-- Exercise details --
Lines of the data that contain the word "Path" are the ones to copy.

--------------------

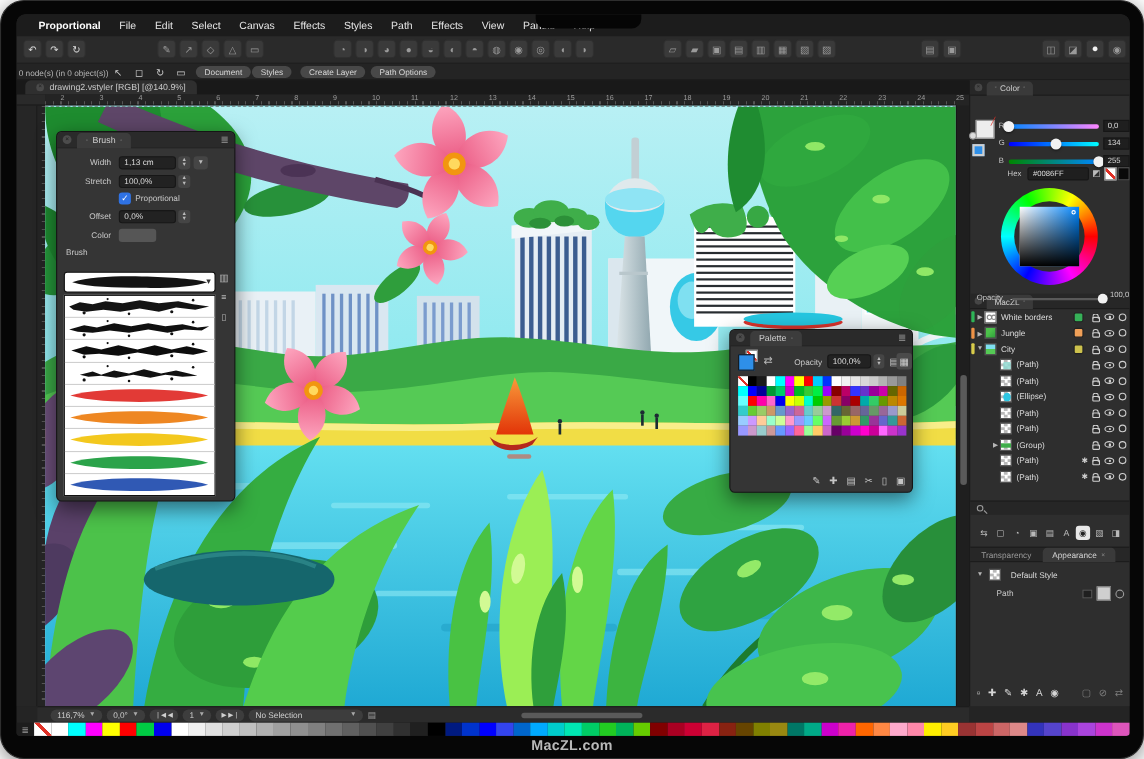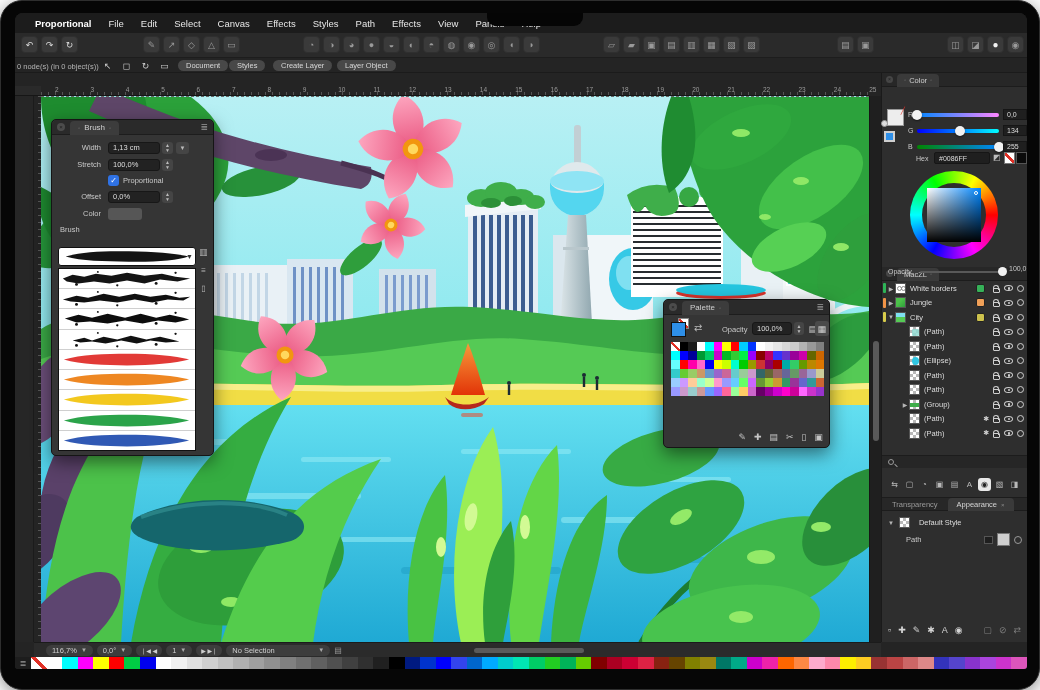--- a/index.html
+++ b/index.html
@@ -252,7 +252,7 @@
       <div class="pill" style="left:163px">Document</div>
       <div class="pill" style="left:214px">Styles</div>
       <div class="pill" style="left:258px">Create Layer</div>
-      <div class="pill" style="left:322px">Layer Object</div>
+      <div class="pill" style="left:322px">Path Options</div>
     </div>
 
 

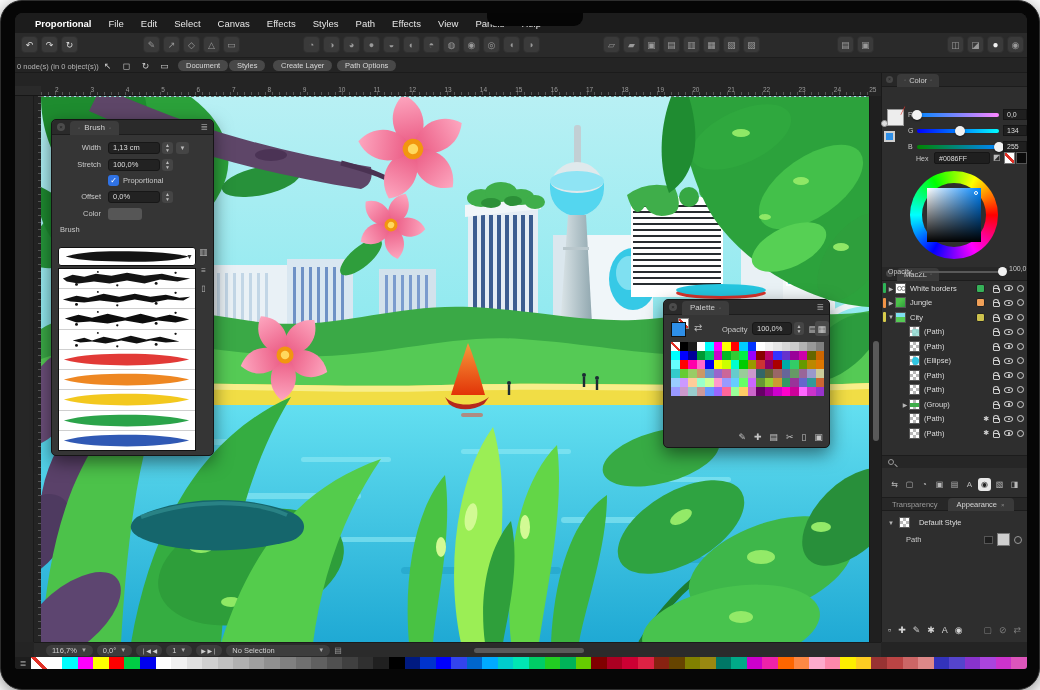--- a/index.html
+++ b/index.html
@@ -255,6 +255,12 @@
       <div class="pill" style="left:322px">Path Options</div>
     </div>
 
+    <div id="tabbar">
+      <div id="doc-tab">
+        <span class="closedot">×</span>
+        <span>drawing2.vstyler [RGB] [@140.9%]</span>
+      </div>
+    </div>
 
     <div id="ruler-corner"></div>
     <div id="hruler">

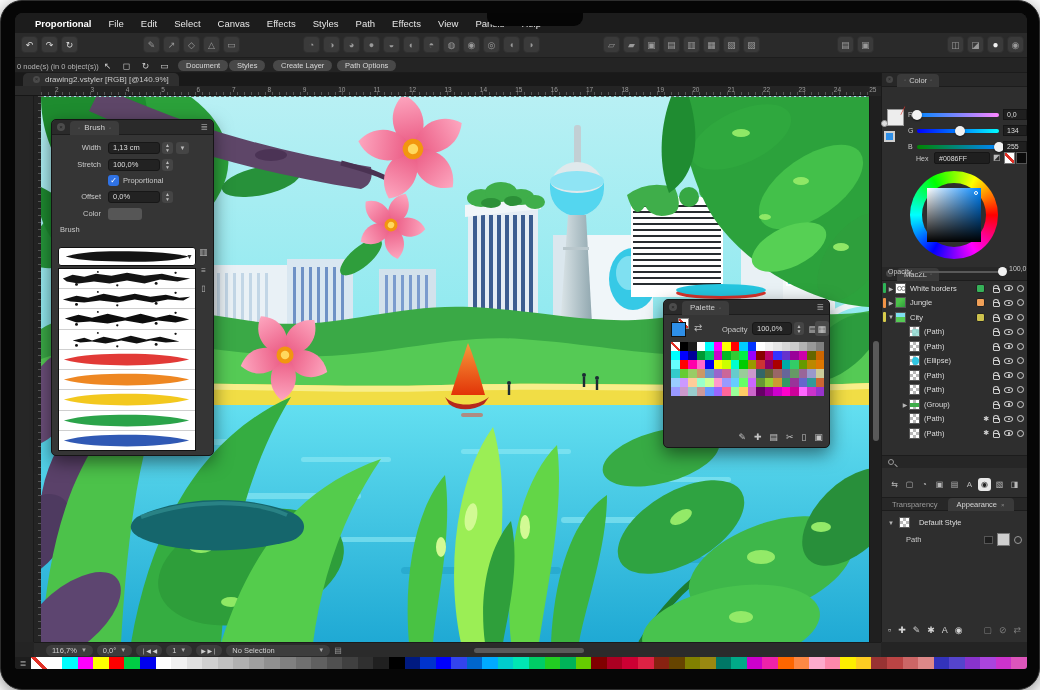--- a/index.html
+++ b/index.html
@@ -1148,6 +1148,7 @@
 
     <div id="notch"></div>
   </div>
+  <div id="watermark">MacZL.com</div>
 </div>
 
 </body></html>

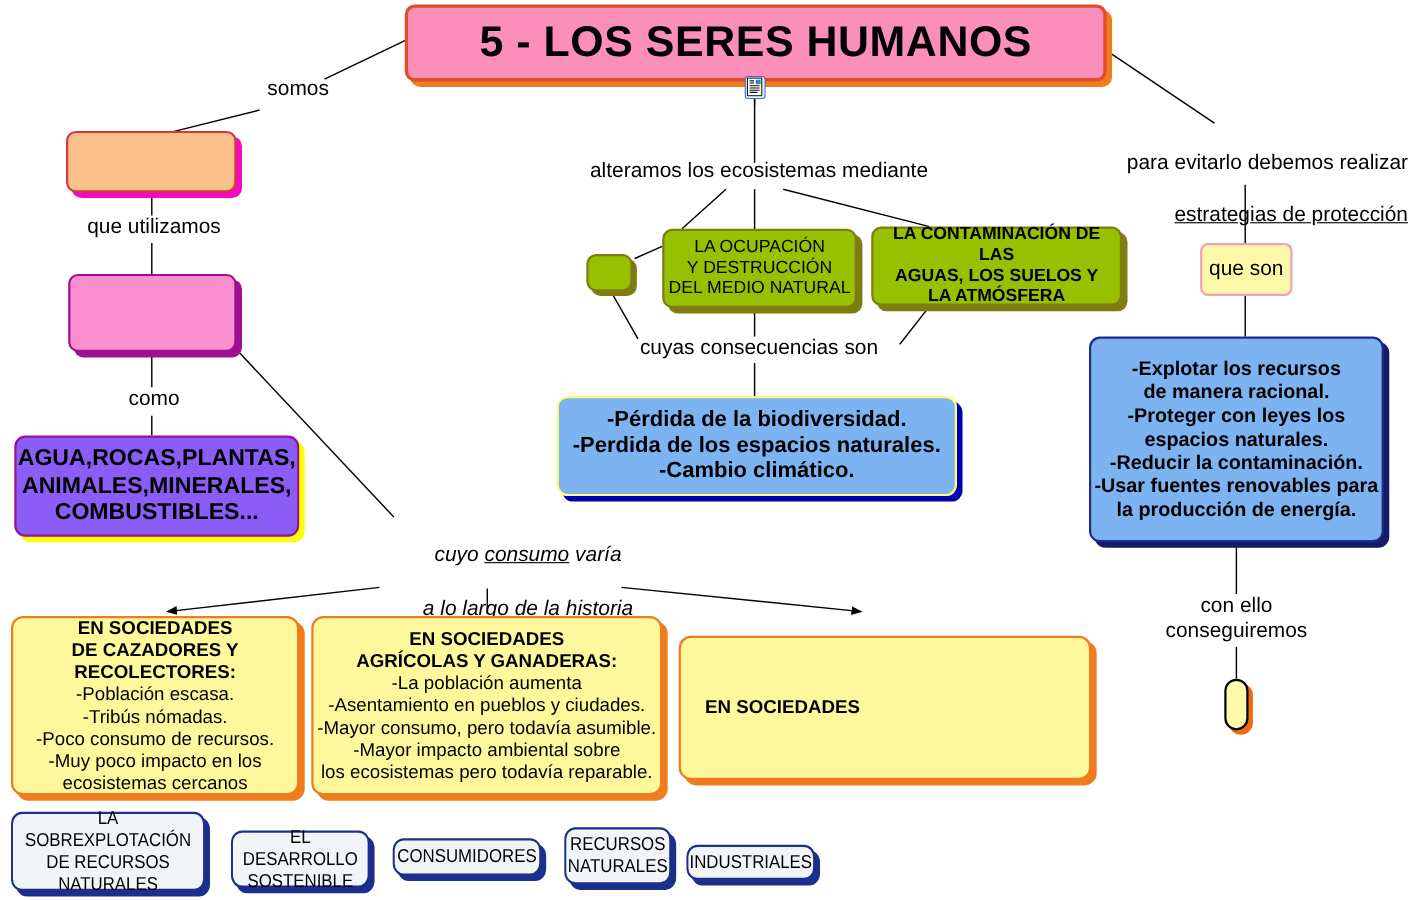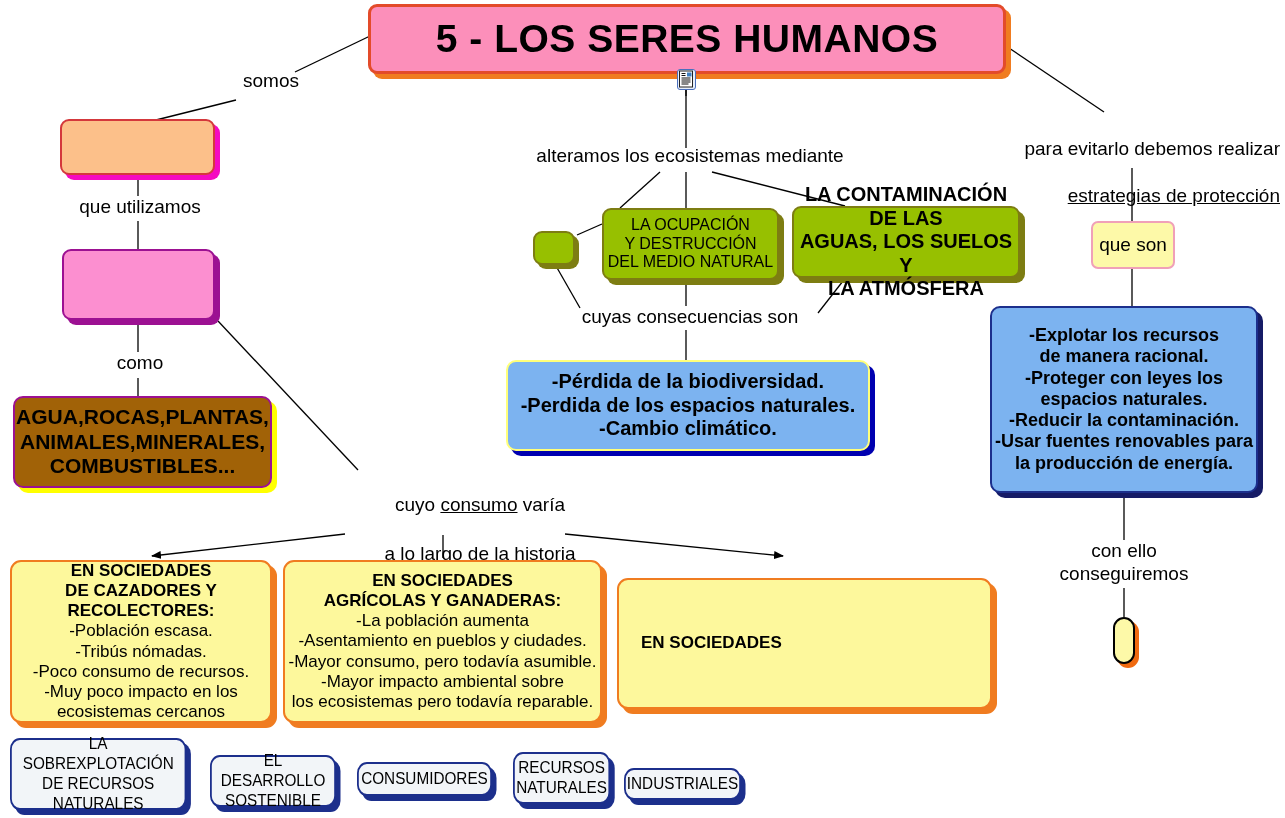--- a/index.html
+++ b/index.html
@@ -121,7 +121,7 @@
     border-radius: 9px;
     box-shadow: 5px 5px 0 0 #7d7d12;
     font-weight: bold;
-    font-size: 20px;
+    font-size: 16px;
     color: #000;
   }
 

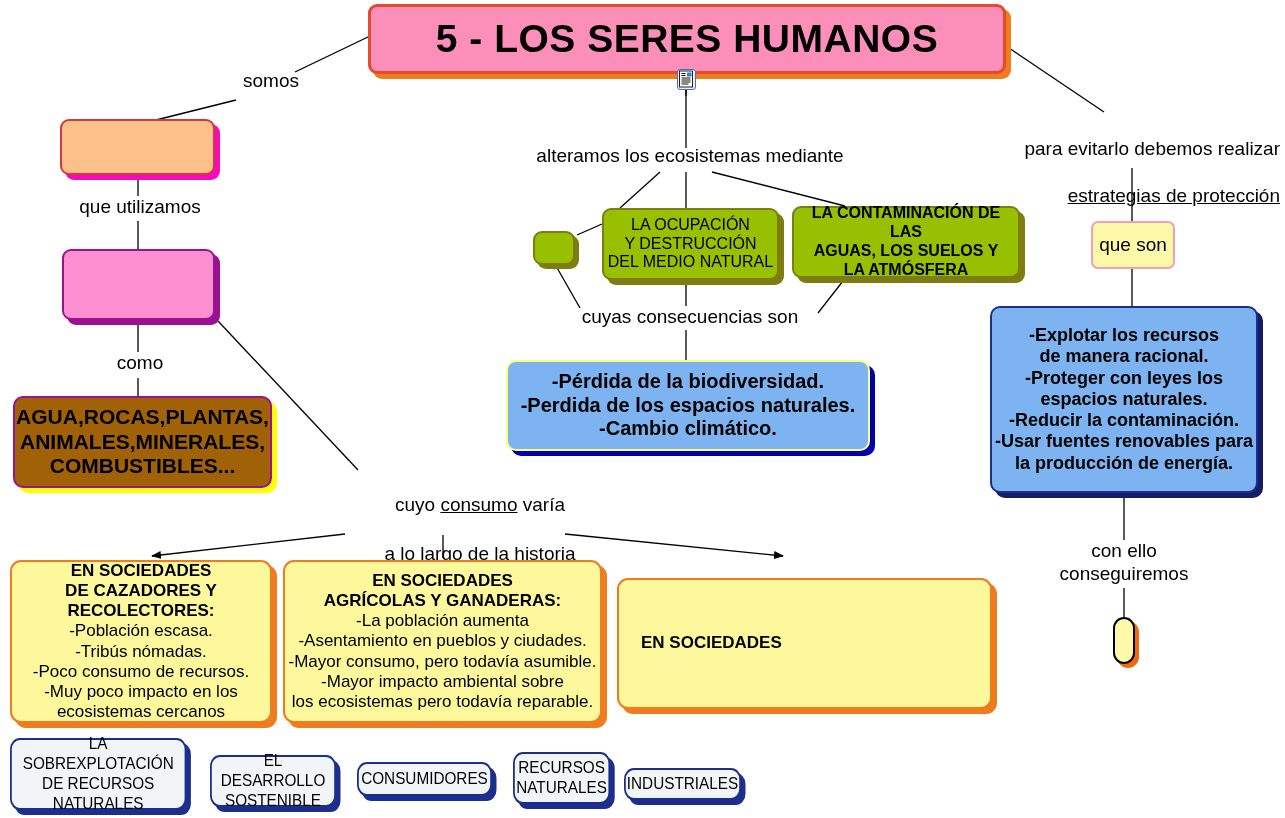--- a/index.html
+++ b/index.html
@@ -84,7 +84,7 @@
   #recursos-node {
     left: 13px; top: 396px;
     width: 259px; height: 92px;
-    background: #a16207;
+    background: #8b5cf6;
     border: 2px solid #9c1192;
     border-radius: 10px;
     box-shadow: 5px 5px 0 0 #ffff00;

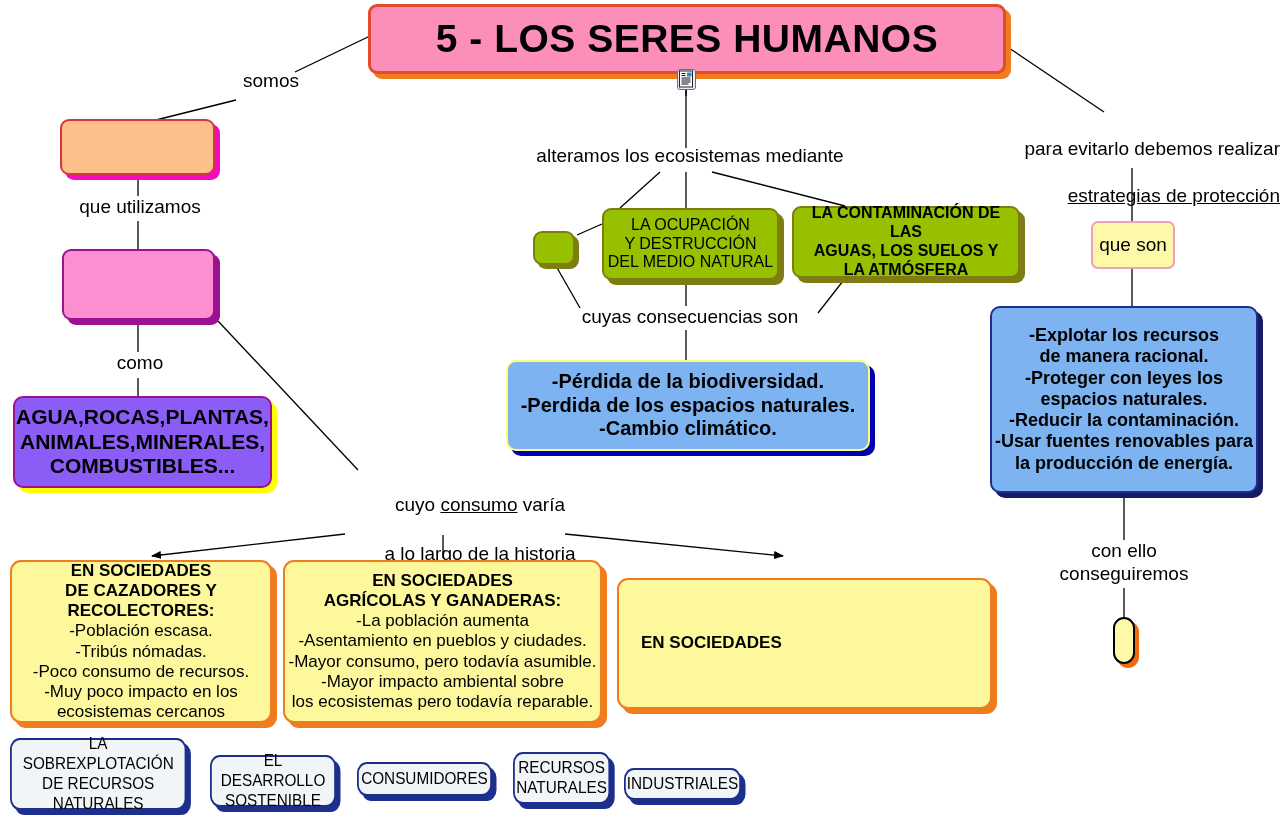--- a/index.html
+++ b/index.html
@@ -218,7 +218,7 @@
   #lbl-cuyas        { left: 555px; top: 306px; width: 270px; }
   #lbl-paraevitarlo { left: 975px; top: 113px; width: 305px; line-height: 1.25; text-align: right; }
   #lbl-conello      { left: 1048px; top: 540px; width: 152px; }
-  #lbl-cuyoconsumo  { left: 330px; top: 468px; width: 300px; line-height: 1.3; }
+  #lbl-cuyoconsumo  { left: 330px; top: 468px; width: 300px; line-height: 1.3; font-style: italic; }
 
   .underline { text-decoration: underline; }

--------------------

-- The completed task --
+      <div class="pill" style="left:322px">Path Options</div>
       <div class="pill" style="left:322px">Path Options</div>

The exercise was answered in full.